Find the line with "[276,235,461,252] school but" in the entries below, then reproduce it and every line after it down to and including the line with "[535,496,540,499] . -> (688, 122) //", exactly.

[Supplied material Boundary: Start]

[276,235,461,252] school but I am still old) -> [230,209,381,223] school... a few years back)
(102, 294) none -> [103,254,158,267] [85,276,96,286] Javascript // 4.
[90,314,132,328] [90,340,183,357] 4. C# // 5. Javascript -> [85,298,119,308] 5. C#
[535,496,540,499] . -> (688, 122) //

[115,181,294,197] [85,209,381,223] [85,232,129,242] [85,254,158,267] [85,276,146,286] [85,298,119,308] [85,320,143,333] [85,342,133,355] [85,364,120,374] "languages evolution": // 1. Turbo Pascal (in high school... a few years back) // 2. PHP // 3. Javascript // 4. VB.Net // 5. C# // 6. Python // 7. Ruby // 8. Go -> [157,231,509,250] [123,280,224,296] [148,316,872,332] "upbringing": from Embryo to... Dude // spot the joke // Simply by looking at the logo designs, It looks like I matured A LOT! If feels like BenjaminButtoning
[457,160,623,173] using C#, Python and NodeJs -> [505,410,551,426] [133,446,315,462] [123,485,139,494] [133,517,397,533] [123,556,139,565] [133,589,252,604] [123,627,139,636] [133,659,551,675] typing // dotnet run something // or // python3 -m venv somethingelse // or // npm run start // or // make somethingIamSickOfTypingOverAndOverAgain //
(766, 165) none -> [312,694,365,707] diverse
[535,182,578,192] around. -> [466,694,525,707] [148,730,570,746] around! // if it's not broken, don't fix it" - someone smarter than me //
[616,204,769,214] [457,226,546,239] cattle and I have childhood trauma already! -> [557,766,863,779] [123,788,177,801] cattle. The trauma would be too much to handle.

[Supplied material Boundary: End]
[Supplied material Boundary: Start]

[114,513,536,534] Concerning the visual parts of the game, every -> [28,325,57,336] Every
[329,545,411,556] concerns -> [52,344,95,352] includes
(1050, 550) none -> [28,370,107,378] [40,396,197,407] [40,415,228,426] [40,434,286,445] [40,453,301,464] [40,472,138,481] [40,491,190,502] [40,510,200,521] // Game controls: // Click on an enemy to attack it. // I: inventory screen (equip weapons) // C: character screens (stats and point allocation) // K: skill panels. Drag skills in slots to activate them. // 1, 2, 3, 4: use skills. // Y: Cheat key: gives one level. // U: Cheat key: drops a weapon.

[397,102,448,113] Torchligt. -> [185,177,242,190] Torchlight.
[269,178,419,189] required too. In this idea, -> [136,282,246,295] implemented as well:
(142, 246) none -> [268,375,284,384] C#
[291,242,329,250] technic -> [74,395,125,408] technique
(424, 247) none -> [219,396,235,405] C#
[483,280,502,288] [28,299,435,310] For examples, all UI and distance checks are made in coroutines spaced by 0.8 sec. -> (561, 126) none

[Supplied material Boundary: End]
[Supplied material Boundary: Start]

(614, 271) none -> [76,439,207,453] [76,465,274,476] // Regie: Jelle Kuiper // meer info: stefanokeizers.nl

[Supplied material Boundary: End]

Answer area —
[276,235,461,252] school but I am still old) -> [230,209,381,223] school... a few years back)
(102, 294) none -> [103,254,158,267] [85,276,96,286] Javascript // 4.
[90,314,132,328] [90,340,183,357] 4. C# // 5. Javascript -> [85,298,119,308] 5. C#
[535,496,540,499] . -> (688, 122) //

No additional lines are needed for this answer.